Chicken Chit-Chat decides to do away with any risk taking by making the choice of whether to roll again for you. You get no choice of whether you want to roll again. It doesn’t really matter though for two reasons. First the biggest punishment you can receive is to lose 10 points which isn’t that bad. The bigger reason is that you will rarely ever roll at least ten points which is required in order to roll the dice again. Before we quit playing the game, I think only one player was able to roll high enough to get a second roll once.
This shows a big problem I had with the game. It is just too hard to score points in the game. I attribute this to the dice being too heavy. With the dice being so heavy they barely bounce on the table. Since they barely bounce or roll, pretty much every turn results in rolling a chicken out which scores zero points. I would have to say that at least 80-90% of the rolls ended in a chicken out. At times it is so hard to score points that in the game I played three of the players had a negative score and I was winning with the grand total of ten points. A riveting game wasn’t it. With how the game was going for us it would have taken at least an hour to reach the recommended 200 points and I was not going to play the game for that long so we reduced the point requirement to a lower number.

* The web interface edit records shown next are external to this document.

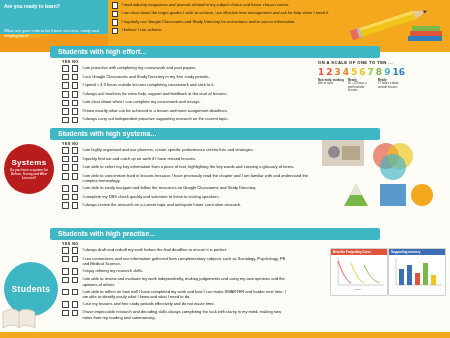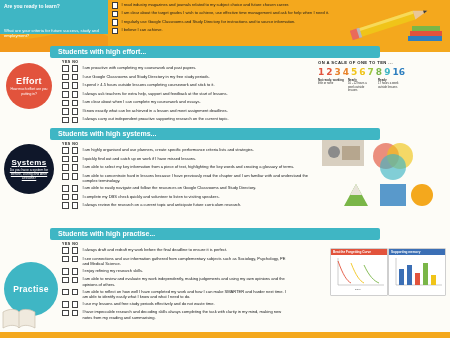--- a/index.html
+++ b/index.html
@@ -105,24 +105,20 @@
       <g transform="translate(58,30)">
         <rect x="0" y="12" width="34" height="5" fill="#2f7fbf"></rect>
         <rect x="2" y="7" width="32" height="5" fill="#e2533c"></rect>
         <rect x="4" y="2" width="28" height="5" fill="#7ab648"></rect>
       </g>
     </svg>
   </div>
 
   <div class="sec-bar" style="left:50px;top:46px;width:330px;">Students with high effort...</div>
 
-  <div class="badge" style="left:6px;top:63px;width:46px;height:46px;background:#e2533c;">
-    <div class="bt" style="font-size:9px;">Effort</div>
-    <div class="bs">How much effort are you putting in?</div>
-  </div>
 
   <div class="qblock" style="left:62px;top:60px;width:240px;">
     <div class="yesno">YES  NO</div>
     <div class="q-row">
         <div class="q-b1"></div>
         <div class="q-b2"></div>
         <div class="q-t">I am proactive with completing my coursework and past papers.</div>
       </div>
     <div class="q-row">
         <div class="q-b1"></div>
@@ -181,21 +177,21 @@
       </div>
       <div>
         <b>Ready</b>
         <span>17 hours a week outside lessons</span>
       </div>
     </div>
   </div>
 
   <div class="sec-bar" style="left:50px;top:128px;width:330px;">Students with high systems...</div>
 
-  <div class="badge" style="left:4px;top:144px;width:50px;height:50px;background:#0f172a;text-decoration:underline;">
+  <div class="badge" style="left:4px;top:144px;width:50px;height:50px;background:#b91c1c;">
     <div class="bt" style="font-size:8px;">Systems</div>
     <div class="bs">Do you have a system for Before, During and After Lessons?</div>
   </div>
 
   <div class="qblock" style="left:62px;top:142px;width:250px;">
     <div class="yesno">YES  NO</div>
     <div class="q-row">
         <div class="q-b1"></div>
         <div class="q-b2"></div>
         <div class="q-t">I am highly organised and use planners, create specific performance criteria lists and strategies.</div>
@@ -241,21 +237,21 @@
     <circle cx="71" cy="27" r="13" fill="#3fb6c4" opacity="0.65"></circle>
     <polygon points="22,66 34,44 46,66" fill="#7ab648"></polygon>
     <polygon points="28,55 34,44 40,55" fill="#e8e4da"></polygon>
     <rect x="58" y="44" width="26" height="22" fill="#2f7fbf" opacity="0.8"></rect>
     <circle cx="100" cy="55" r="11" fill="#f4a81d"></circle>
   </svg>
 
   <div class="sec-bar" style="left:50px;top:228px;width:330px;">Students with high practise...</div>
 
   <div class="badge" style="left:4px;top:262px;width:54px;height:54px;background:#3fb6c4;">
-    <div class="bt" style="font-size:8.5px;">Practise</div>
+    <div class="bt" style="font-size:8.5px;">Students</div>
   </div>
 
   <div class="qblock" style="left:62px;top:242px;width:228px;">
     <div class="yesno">YES  NO</div>
     <div class="q-row">
         <div class="q-b1"></div>
         <div class="q-b2"></div>
         <div class="q-t">I always draft and redraft my work before the final deadline to ensure it is perfect.</div>
       </div>
     <div class="q-row">

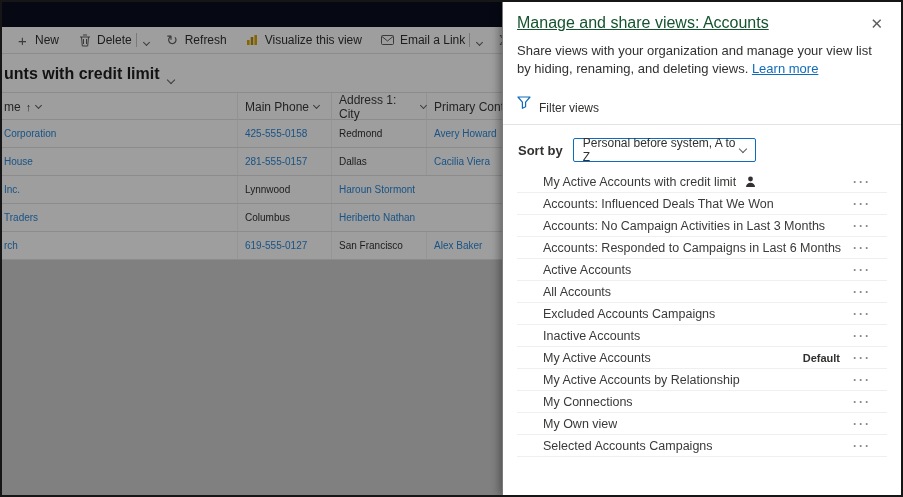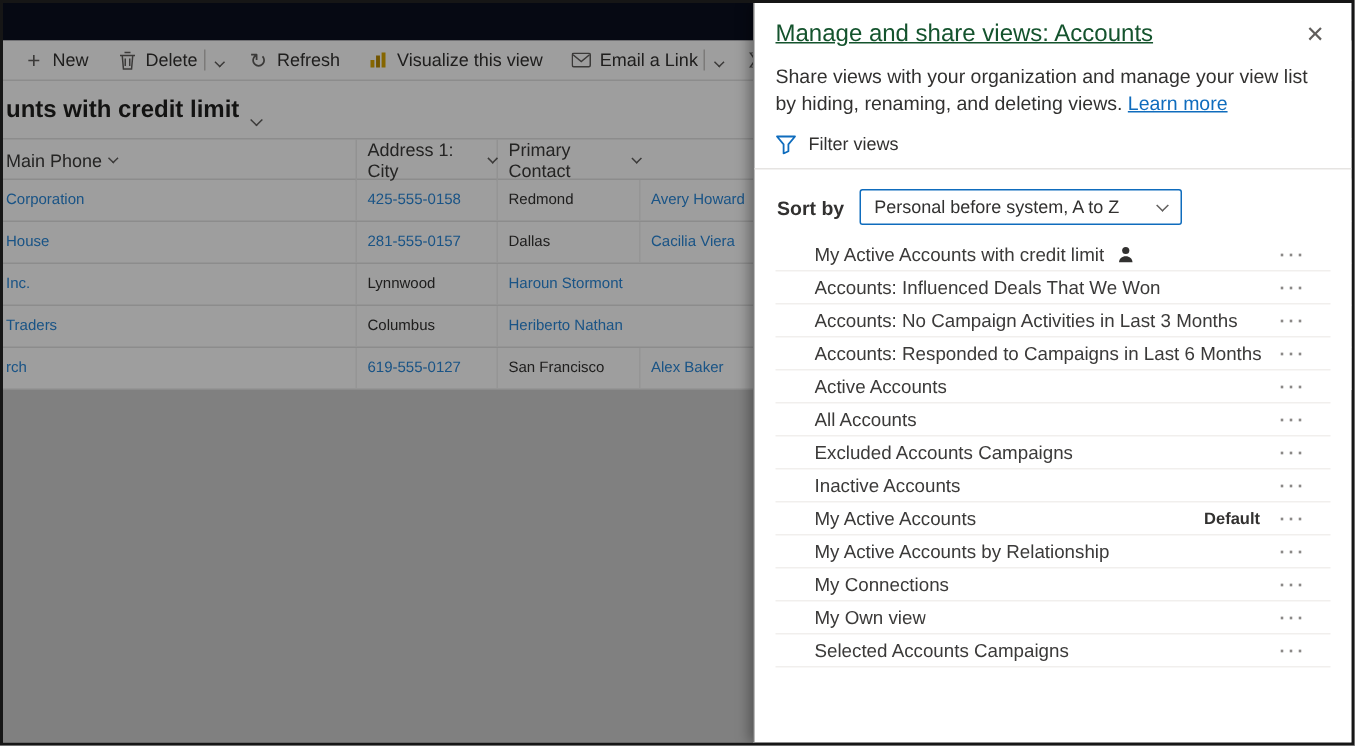--- a/index.html
+++ b/index.html
@@ -40,26 +40,26 @@
 
   
   .panel { position:absolute; top:0; right:0; width:399px; height:100%; background:#fff; z-index:10;
            border-left:1px solid #7a7a7a; box-shadow:-3px 0 8px rgba(0,0,0,0.35); padding:12px 14px 0 14px; }
   .panel-head { display:flex; justify-content:space-between; align-items:flex-start; }
   .panel-title { font-size:16px; color:#14532d;text-decoration:underline; }
   .close-btn { font-size:15px; color:#605e5c; cursor:pointer; line-height:1; padding:2px 4px; }
   .panel-desc { margin-top:9px; font-size:13px; color:#323130; line-height:18px; max-width:372px; }
   .learnmore { color:#0f6cbd; text-decoration:underline; cursor:pointer; }
   .filter-row { margin-top:11px; display:flex; align-items:center; gap:8px; cursor:pointer; }
-  .filter-label { font-size:12px; color:#323130; }
+  .filter-label { font-size:12px; color:#323130;margin-top:12px; }
   .panel-divider { border-top:1px solid #e6e4e2; margin:9px -14px 0 -14px; }
 
   .sort-row { margin-top:13px; display:flex; align-items:center; gap:10px; padding-left:1px; }
   .sort-label { font-size:13px; font-weight:700; color:#323130;text-align:center; }
-  .sort-select { width:215px; height:24px; border:1.5px solid #0f6cbd; border-radius:2px; display:flex; align-items:center;
+  .sort-select { width:183px; height:24px; border:1.5px solid #0f6cbd; border-radius:2px; display:flex; align-items:center;
                  justify-content:space-between; padding:0 9px; font-size:12px; color:#323130; cursor:pointer; }
   .sort-select .chev { border-color:#605e5c; }
 
   .view-list { margin-top:9px; }
   .vrow { height:22px; display:flex; align-items:center; border-bottom:1px solid #f1efed; padding:0 16px 0 26px; cursor:pointer; }
   .vlabel { font-size:12.5px; color:#3b3a39; flex:0 1 auto; white-space:nowrap; overflow:hidden; }
   .vperson { margin-left:9px; display:inline-flex; color:#323130; }
   .vspacer { flex:1; }
   .vdefault { font-size:11px; font-weight:700; color:#323130; margin-right:13px; }
   .vmore { font-size:12px; font-weight:700; color:#8a8886; letter-spacing:2px; line-height:1; }
@@ -134,20 +134,25 @@
     </div>
 
     <div class="view-title-row">
       <span class="view-title">unts with credit limit</span>
       <span class="chev" style="width:6px;height:6px;"></span>
     </div>
 
     <div class="grid">
       <div class="ghead">
         <div class="hcell">
+          <span>me</span>
+          <span class="sortarrow">↑</span>
+          <span class="chev"></span>
+        </div>
+        <div class="hcell">
           <span>Main Phone</span>
           <span class="chev"></span>
         </div>
         <div class="hcell">
           <span>Address 1: City</span>
           <span class="chev"></span>
         </div>
         <div class="hcell">
           <span>Primary Contact</span>
           <span class="chev"></span>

The biggest problem with Chicken Chit-Chat is that it is just not fun. For the most part it is just an exercise of rolling the dice (rarely scoring any points). You then pass the dice to the next player who does the same thing. This goes on and on for way too long. There is absolutely no strategy in the game and there isn’t even any decision making since you can’t even make the decision of whether to press your luck like you can in Pass the Pigs.
In addition the components for Chicken Chit-Chat are not that great. The detail in the chicken dice is not terrible but at least with my copy of the game the paint was starting to chip off. As I already mentioned I think the dice are too heavy which makes them unlikely to bounce when rolled. The dice also seem to get stuck together in the dice cup so you end up rolling quite a few more negative rolls than you should since the dice don’t roll/bounce so they don’t separate after leaving the dice cup. The dice cup is also kind of cheaply made since my dice cup was starting to fray at the top since it is only made of cardboard.
Just like with Pass the Pigs and PBR Bullies I have a hard time recommending Chicken Chit-Chat to anyone. If you absolutely love dice games or Pass the Pigs you may get a little enjoyment out of the game. Pass the Pigs is a considerably better game though (not a good game itself) so I would probably recommend just sticking with that game. If you don’t love Pass the Pigs and/or dice games you should stay far away from Chicken Chit-Chat.